Given how much this costs, 24TB hard disks are a lot cheaper
Its not about that though. When you get into this territory its all about use case. SATA is certainly slower than NVMe and HDDs are bigger and cheaper, but the issue is that both of those fail this use case. Something like this is used for warm storage; that can be anything from paging, scratch space, large file operations such as LLM merges etc. When dealing with something like that, you want IOPS and consistency. IOPS are sometimes used interchangeably with "speed" and it certainly usually scales that way, but what you are really buying is the ability to do a task without slowing down. Let me try to be more clear.
It is common knowledge that transferring large files is faster than transferring small files. This has A LOT of factors that we are going to ignore for this explanation, but what you are "visually" seeing is IOPS in action. Generally when you are transferring those files your data rate is maybe a few MB/s while windows shits itself; far less then its max speed. This is because the disk also has to do multiple operations (iops) to those small files.
This is one of the bigger metrics of performance in "big data". Like the examples given above in regards to file work, a balance must be struck. NVMe in this case is not that dense. (It actually is as in the DC we are using U2 drives but more on that later.) maxing out currently at 8TB for 2280 sized drives.
HDDs on the other hand are far cheaper, but they come with a problem; a physical one. You see the laser shoots your data at the disk but it can only shoot at a given speed combined with the arm movement, and the physical RPM of the disk itself. Lots of data to be sure, but almost no IOPs. In fact DCs tend to use HDDs for cold storage, your regular 7200 RPM. Among a myriad of differences, one is actually the same as consumer 7200rpm drives.... they actually cant really break 120 or so IOPS. Thats right, hundreds, not thousands like SSDs. They are that SLOW.
That brings us to U.2 these can break the density chains of 2280 nvme and use pcie to boot netting pretty much the same speeds! You could even get one used, or maybe it fell off a truck.
4TB for lets round down $500 from some random.
You might even go big for 30tb 6500 for $4k from some random
www.newegg.com
However; If you need OEM support. Then it gets a bit more expensive. U.2 like nvme are hot hot hot. They need active airflow to cool all those chips and controllers. If your a normal user, you might get away with a case fan and /flex when you xfer your plex library at warp 8 but we are talking 24/7 usage (Besides your not fast until you have used bonded 800GB/s mellanox nics to a flash array on a stack of Aristas).
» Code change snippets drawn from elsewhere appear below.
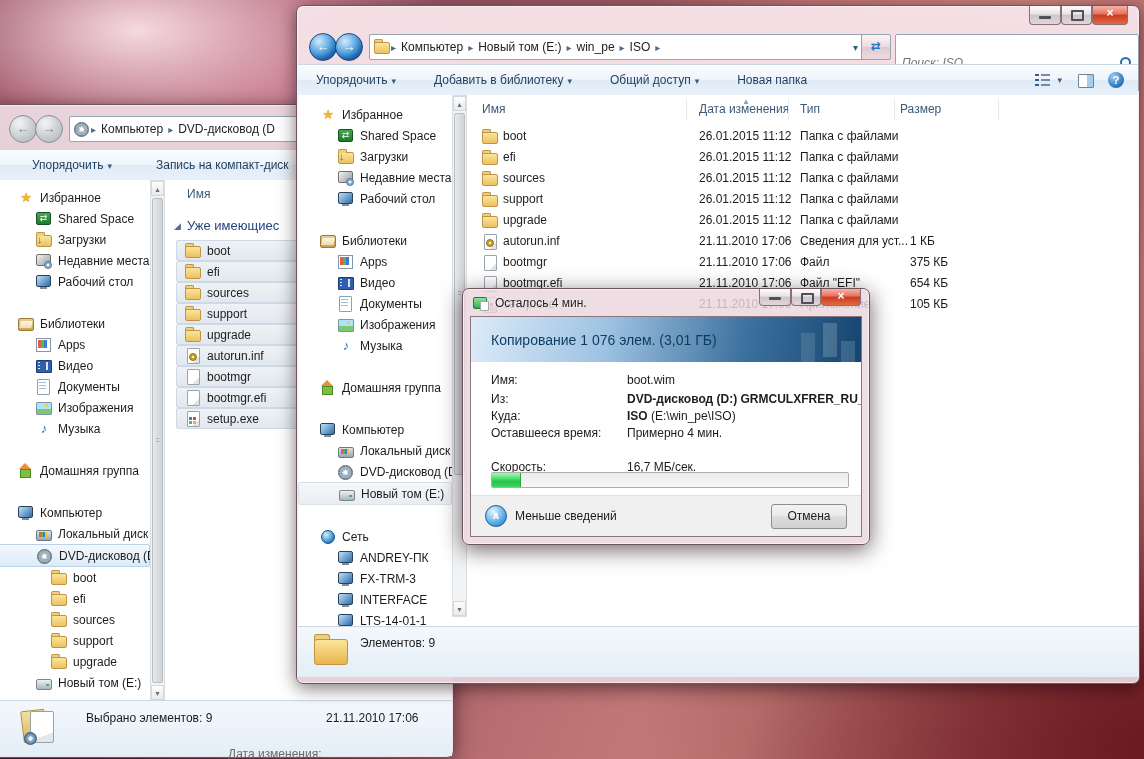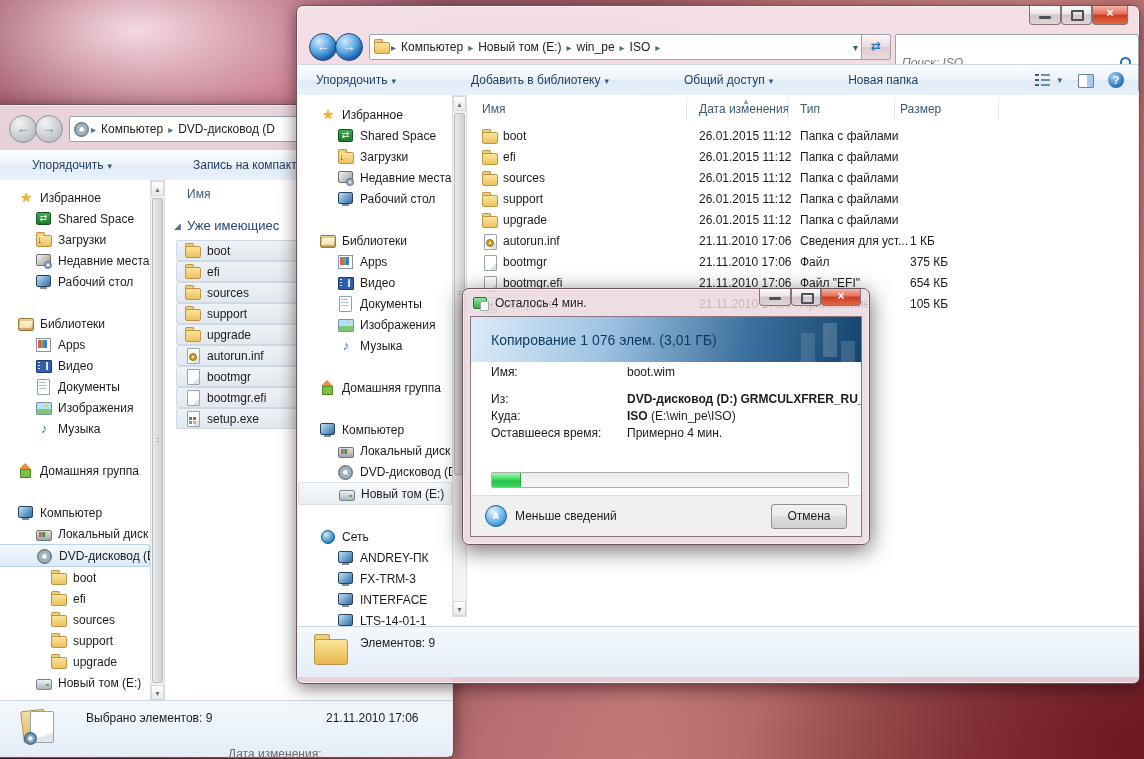--- a/index.html
+++ b/index.html
@@ -22,21 +22,21 @@
   .navbtn{position:absolute;width:26px;height:26px;border-radius:50%;text-align:center;line-height:25px;font-size:13px;font-weight:bold;}
   .navbtn.blue{background:radial-gradient(circle at 35% 28%,#d2eafc,#5aa6e0 45%,#1e62ae 72%,#174f92);border:1px solid #1b4a7e;color:#fff;}
   .navbtn.gray{background:radial-gradient(circle at 35% 28%,#f4f4f4,#c9ced2 55%,#a9b0b6);border:1px solid #8b9196;color:#7d848a;}
   .addrbar{position:absolute;height:24px;background:#fff;border:1px solid #97a5b2;border-radius:2px;display:flex;align-items:center;padding:0 4px;overflow:hidden;white-space:nowrap;}
   .crumb{padding:0 4px;color:#222;}
   .sep{color:#4c6a86;font-size:10px;padding:0 1px;}
   .ddown{margin-left:auto;color:#3c5a7a;font-size:10px;padding:0 4px;}
   .sqbtn{position:absolute;height:24px;background:linear-gradient(#fdf4f6,#ecd9df 50%,#e0c9d1 50%,#eadbe1);border:1px solid #97a5b2;border-radius:2px;text-align:center;color:#2179c4;font-weight:bold;line-height:23px;}
   .searchbox{position:absolute;height:24px;background:#fff;border:1px solid #97a5b2;border-radius:2px;display:flex;align-items:center;padding:16px 4px;}
   .searchbox input{flex:1;border:none;outline:none;font-style:italic;color:#7b7b7b;font-size:12px;font-family:inherit;background:transparent;}
-  .toolbar{position:absolute;left:1px;right:1px;height:30px;background:linear-gradient(#fbfdfe,#edf4fb 48%,#e0ebf6 52%,#e9f1fa);border-top:1px solid #cdd8e4;border-bottom:1px solid #c4cfdb;display:flex;align-items:center;gap:37px;}
+  .toolbar{position:absolute;left:1px;right:1px;height:30px;background:linear-gradient(#fbfdfe,#edf4fb 48%,#e0ebf6 52%,#e9f1fa);border-top:1px solid #cdd8e4;border-bottom:1px solid #c4cfdb;display:flex;align-items:center;}
   .tbtn{color:#1e3c5c;padding:0 10px;white-space:nowrap;}
   .tbtn .dd{color:#3c5a7a;font-size:9px;margin-left:4px;}
   .wbody{position:absolute;background:#fff;overflow:hidden;}
   .statusbar{position:absolute;left:1px;right:1px;background:linear-gradient(#f3f8fc,#e4eef7);border-top:1px solid #ccd7e2;}
   .graytx{color:#6b6b6b;}
   
   .caps{position:absolute;display:flex;}
   .capbtn{height:18px;border:1px solid #8a6f77;border-top:none;border-radius:0 0 4px 4px;background:linear-gradient(#fdfdfd,#e9e3e6 45%,#cfc4c9 50%,#e2d6da);position:relative;}
   .capbtn.red{background:linear-gradient(#f6b3a6,#e8705a 45%,#cc3a22 50%,#e06a41);color:#fff;}
   .capbtn .glyph{position:absolute;inset:0;text-align:center;line-height:15px;font-size:12px;font-weight:bold;color:#4a4a52;}
@@ -535,24 +535,25 @@
       <div class="capbtn gmin" style="width:30px;height:16px;"></div>
       <div class="capbtn gmax" style="width:28px;height:16px;"></div>
       <div class="capbtn red" style="width:38px;height:16px;">
           <span class="glyph" style="line-height:14px;">×</span>
         </div>
     </div>
     <div class="dclient">
       <div class="dheader">
           <span>Копирование 1 076 элем. (3,01 ГБ)</span>
         </div>
-      <div class="drow" style="top:48px;"><span class="dlabel">Имя:</span><span>boot.wim</span></div>
+      <div class="drow" style="top:56px;"><span class="dlabel">Имя:</span><span>boot.wim</span></div>
       <div class="drow" style="top:75px;"><span class="dlabel">Из:</span><b>DVD-дисковод (D:) GRMCULXFRER_RU_</b></div>
       <div class="drow" style="top:92px;"><span class="dlabel">Куда:</span><b>ISO</b><span> (E:\win_pe\ISO)</span></div>
       <div class="drow" style="top:109px;"><span class="dlabel">Оставшееся время:</span><span>Примерно 4 мин.</span></div>
+      <div class="drow" style="top:143px;"><span class="dlabel">Скорость:</span><span>16,7 МБ/сек.</span></div>
       <div class="dprogress">
           <div class="dfill" style="width: 8%;"></div>
         </div>
       <div class="dfooter">
         <span class="ic i-chev">∧</span>
         <span>Меньше сведений</span>
         <div class="btn">Отмена</div>
       </div>
     </div>
   </div>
For that sata SSDs are much more cost effective for warm layers. They dont have the same cooling or power requirements, they are much thinner so density in storage chassis is a lot better almost 2:1!
Most importantly IOPs. Something like the mushkin source is while not in the millions can push a ton more than a traditional HDD without the extended sunken cost of a U.2 nvme fleet. Take a look at the tech specs:
Buy a Mushkin Source HC - SSD - 16 TB - SATA 6Gb/s at CDW.com
www.cdw.com
Code:
4KB Random Read 97000 IOPS
4KB Random Write 89000 IOPS
Of course lets not forget, that U.2 storage fleets do exist and the network infra to support the speed (cost), and of course SAS/SATA and raid can all play a part, but this is a rudimentary glimpse into how deep we can get.
Fun fact most DCs are not doing 10k RPM and up drives, they exist but this is actually outmoded now. Storage tiering is preferred, automated tiering like HA, or a cache layer that bleeds off. It is actually cheaper and less temperamental then LSI backplanes and old seagate cheetas etc.
Anyway long way of saying that there is infact a niche for this. Big vendors like AWS/META/Google/MS are not grabbing these, they are using nvme or U.2 with software tiering. Data collectors (veeam, acronis, backblaze) they might use them for hot tiers. Conventional datacenters, or small local POPs might be using them for SAN or VM clusters and using smaller NVMe as cache and OS layers.
Hope that shed some insight; I used to be a storage architect once upon a time. It goes hand and hand with cluster and virtual work for which I was an engineer for some time so I learned it and eventually storage and the clusters were my primary responsibility. After years I was responsible for creation and design. I still do it a lot, but as the years progressed I slowly became further away from the hardware. Still love threads like this though. Storage is truly misunderstood and very taken for granted.